While my husband sterilized the feeder, my daughter and I set off to the woods to find a suitable burial site. A large cracked rock at the base of a Virginia pine became the tombstone. My daughter laid the bird in the shallow grave and offered a few words of respect to our small departed neighbor before sliding dirt and pine needles over the bright red feathers.

On our walk back to the house, she pointed out an autumn olive sapling not far from the grave. I looked around and saw several more. We’d recently paid a landscaping company $800 to cut down some large ones that hugged the borders of the open fields. Now I saw they’d found a new home among the trees.

Before learning that autumn olive trees are invasive, I used to enjoy their silvery leaves, smooth trunks and branches, bountiful yellow flowers, and pollinator visitors like butterflies, birds, and bees. As is the case with many plants deliberately introduced into a new niche to remedy a problem (such as land disturbance) or beautify a landscape, autumn olives thrive a bit too well and usurp the habitat of native species. This hardy shrub is drought-resistant, tolerant of poor soil, and amazingly good at sprouting new growth.

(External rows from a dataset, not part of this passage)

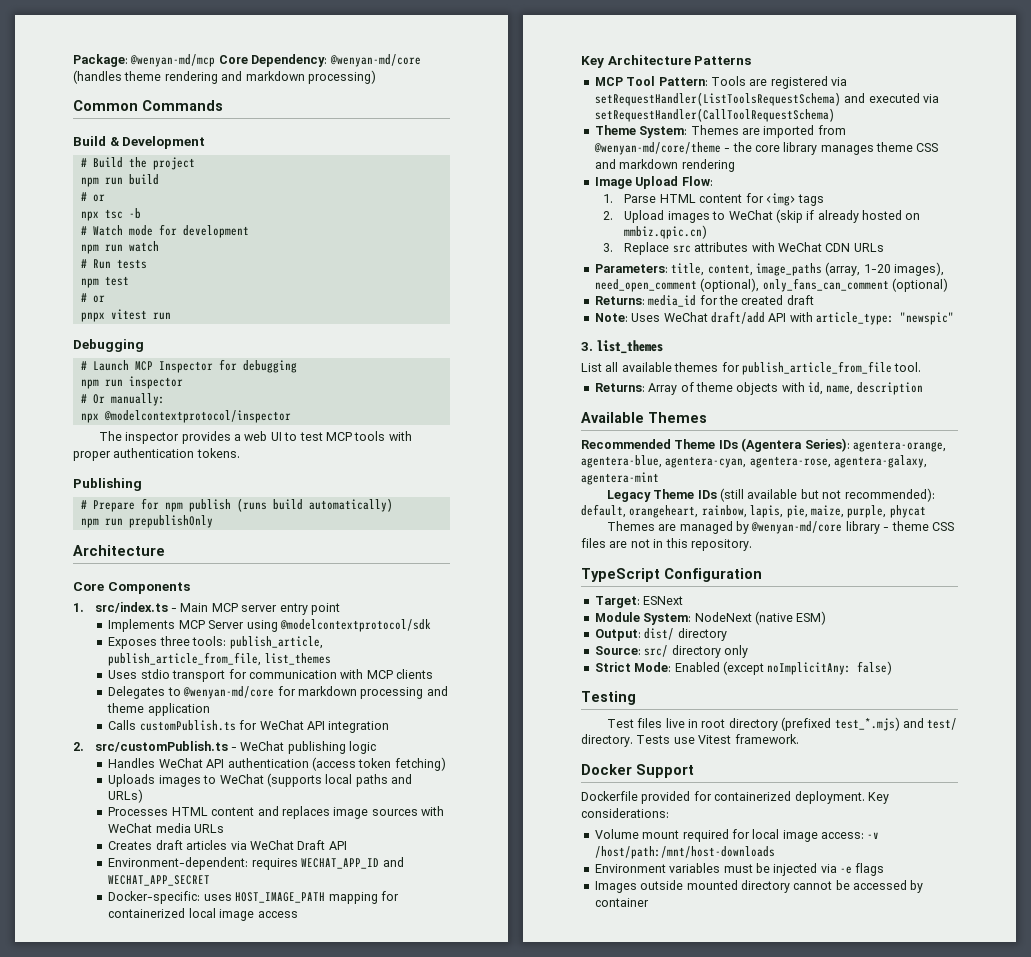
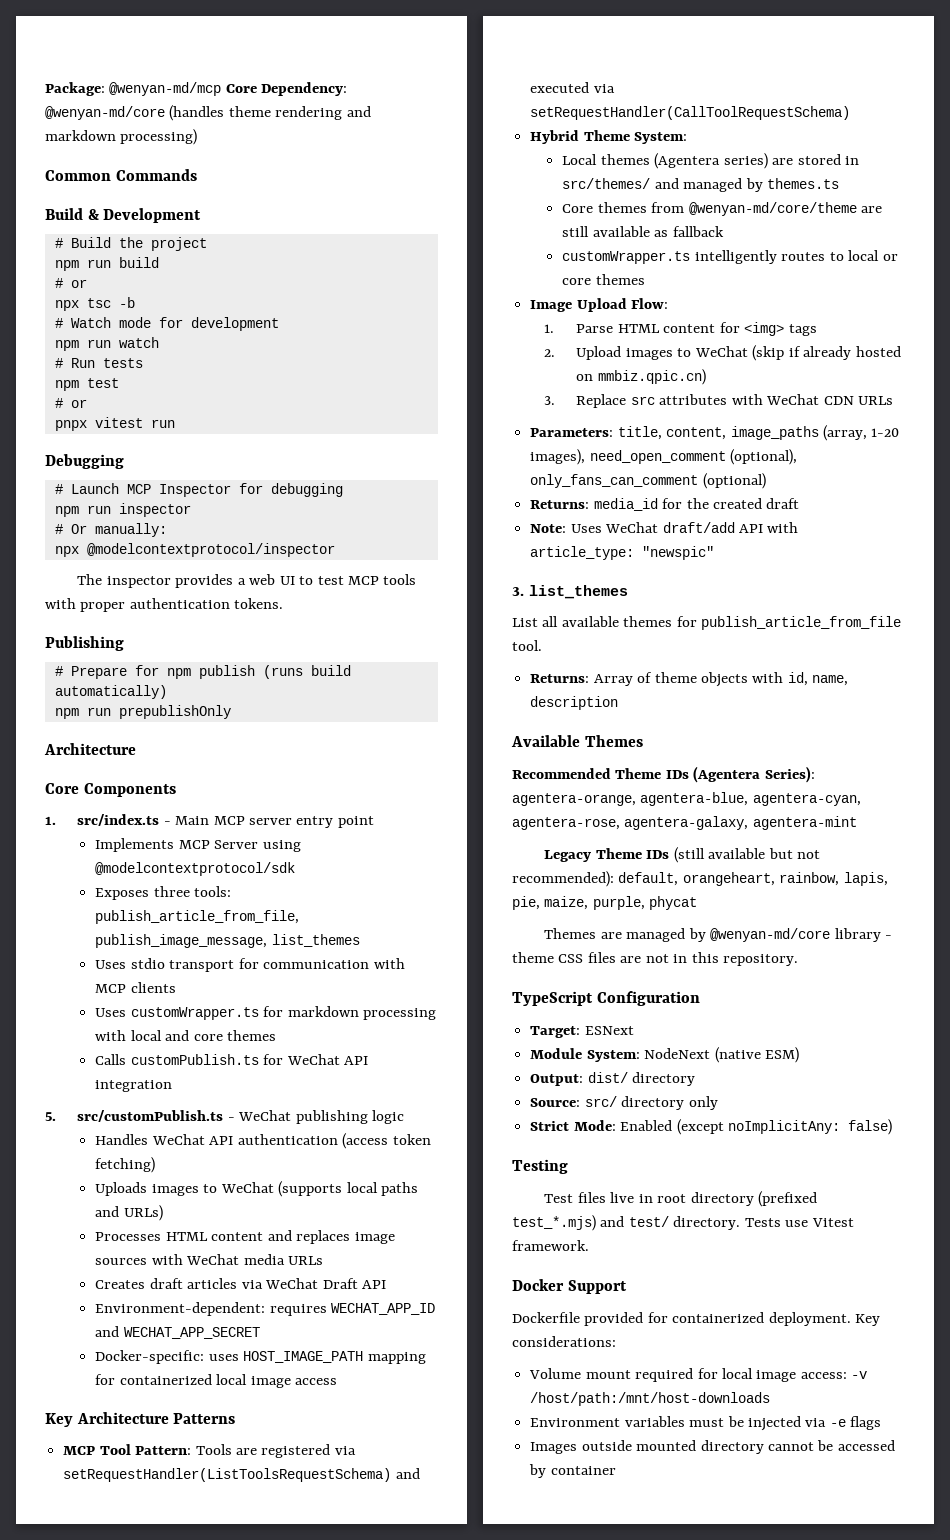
- Exposes three tools: publish_article, publish_article_from_file, list_themes
+ Exposes three tools: publish_article_from_file, publish_image_message, list_themes
- Delegates to @wenyan-md/core for markdown processing and theme application
+ Uses customWrapper.ts for markdown processing with local and core themes
- 2. src/customPublish.ts - WeChat publishing logic
+ 5. src/customPublish.ts - WeChat publishing logic
- Theme System: Themes are imported from @wenyan-md/core/theme - the core library manages theme CSS and markdown rendering
+ Hybrid Theme System:
+ Local themes (Agentera series) are stored in src/themes/ and managed by themes.ts
+ Core themes from @wenyan-md/core/theme are still available as fallback
+ customWrapper.ts intelligently routes to local or core themes

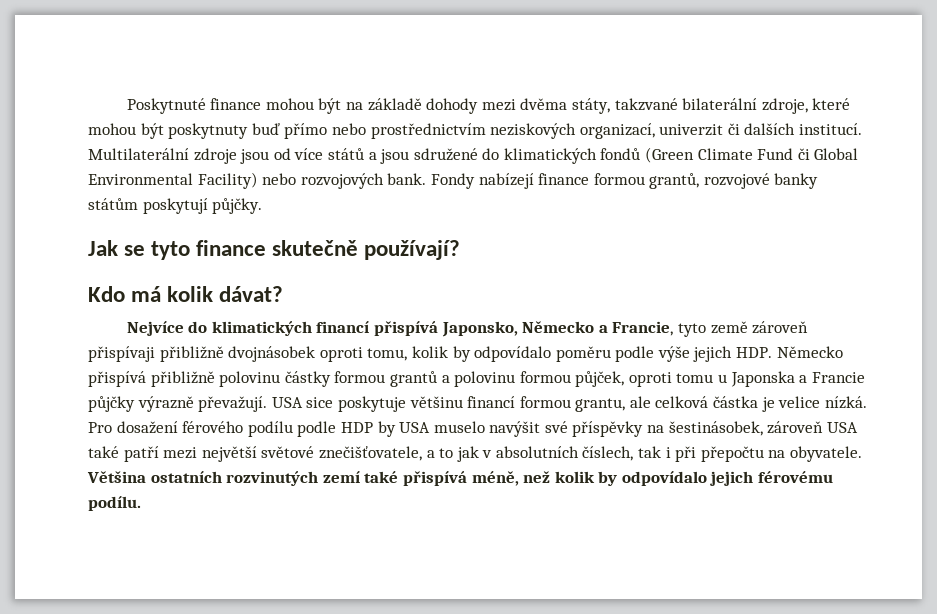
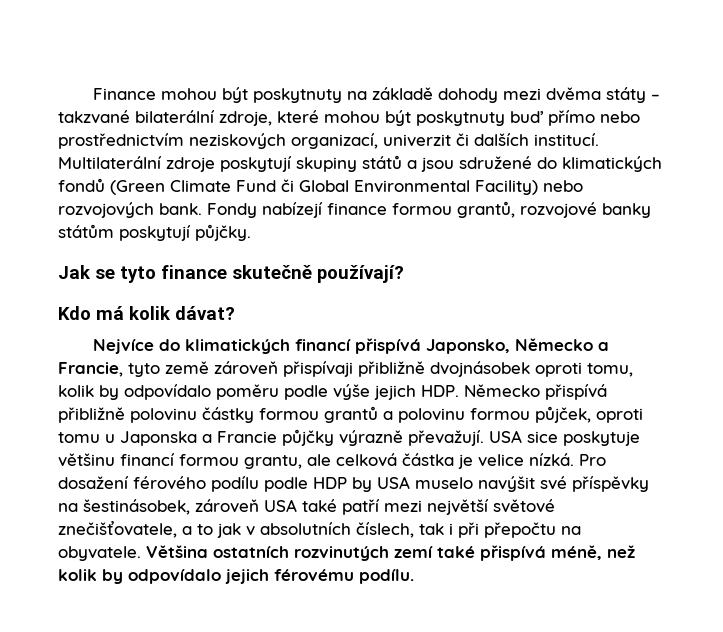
- Poskytnuté finance mohou být na základě dohody mezi dvěma státy, takzvané bilaterální zdroje, které mohou být poskytnuty buď přímo nebo prostřednictvím neziskových organizací, univerzit či dalších institucí.
+ Finance mohou být poskytnuty na základě dohody mezi dvěma státy – takzvané bilaterální zdroje, které mohou být poskytnuty buď přímo nebo prostřednictvím neziskových organizací, univerzit či dalších institucí.
- Multilaterální zdroje jsou od více států a jsou sdružené do klimatických fondů (Green Climate Fund či Global Environmental Facility) nebo rozvojových bank.
+ Multilaterální zdroje poskytují skupiny států a jsou sdružené do klimatických fondů (Green Climate Fund či Global Environmental Facility) nebo rozvojových bank.

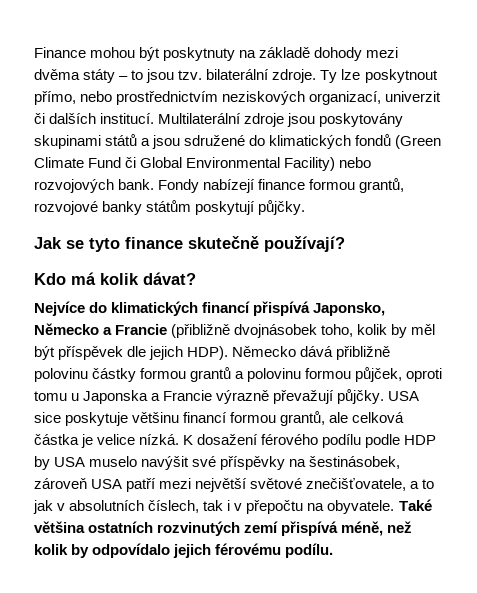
- Finance mohou být poskytnuty na základě dohody mezi dvěma státy – takzvané bilaterální zdroje, které mohou být poskytnuty buď přímo nebo prostřednictvím neziskových organizací, univerzit či dalších institucí.
+ Finance mohou být poskytnuty na základě dohody mezi dvěma státy – to jsou tzv. bilaterální zdroje. Ty lze poskytnout přímo, nebo prostřednictvím neziskových organizací, univerzit či dalších institucí.
- Multilaterální zdroje poskytují skupiny států a jsou sdružené do klimatických fondů (Green Climate Fund či Global Environmental Facility) nebo rozvojových bank.
+ Multilaterální zdroje jsou poskytovány skupinami států a jsou sdružené do klimatických fondů (Green Climate Fund či Global Environmental Facility) nebo rozvojových bank.
- Nejvíce do klimatických financí přispívá Japonsko, Německo a Francie, tyto země zároveň přispívaji přibližně dvojnásobek oproti tomu, kolik by odpovídalo poměru podle výše jejich HDP. Německo přispívá přibližně polovinu částky formou grantů a polovinu formou půjček, oproti tomu u Japonska a Francie půjčky výrazně převažují.
+ Nejvíce do klimatických financí přispívá Japonsko, Německo a Francie (přibližně dvojnásobek toho, kolik by měl být příspěvek dle jejich HDP). Německo dává přibližně polovinu částky formou grantů a polovinu formou půjček, oproti tomu u Japonska a Francie výrazně převažují půjčky.
- USA sice poskytuje většinu financí formou grantu, ale celková částka je velice nízká.
+ USA sice poskytuje většinu financí formou grantů, ale celková částka je velice nízká.
- Pro dosažení férového podílu podle HDP by USA muselo navýšit své příspěvky na šestinásobek, zároveň USA také patří mezi největší světové znečišťovatele, a to jak v absolutních číslech, tak i při přepočtu na obyvatele.
+ K dosažení férového podílu podle HDP by USA muselo navýšit své příspěvky na šestinásobek, zároveň USA patří mezi největší světové znečišťovatele, a to jak v absolutních číslech, tak i v přepočtu na obyvatele.
- Většina ostatních rozvinutých zemí také přispívá méně, než kolik by odpovídalo jejich férovému podílu.
+ Také většina ostatních rozvinutých zemí přispívá méně, než kolik by odpovídalo jejich férovému podílu.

As I grumbled about the autumn olives we passed, my daughter reminded me that house finches like the one we had just buried are not native to this area either. They used to be found only in the west until someone got the idea of caging them and selling them back east as “Hollywood finches,” a violation of the Migratory Bird Treaty Act. When this illicit activity was discovered in the 1940s, pet stores with house finches for sale released the birds into the wild. Now the population of house finches in the East is large, and many people enjoy watching them at feeders or in parks.

My daughter suggested that I observe the autumn olives on our property throughout the year. What plants were growing there before? Which insects and birds are drawn to them? How quickly are they spreading?

I looked at the shrubs again but with more equanimity. Rather than as a despised foe, I saw them as another resident of the woods. I regarded them with unbiased curiosity.

My previous unilateral abhorrence of the autumn olive tree makes me wonder about my other unexamined beliefs. Do I judge a historical figure, a newspaper, a TV network, a president, a religion, a political party as either all good or all bad?

For me, a new year begins the day after the solstice when the sun reverses its track—a fitting time to reverse my own thinking. Perhaps a small bird’s death marks the turning point.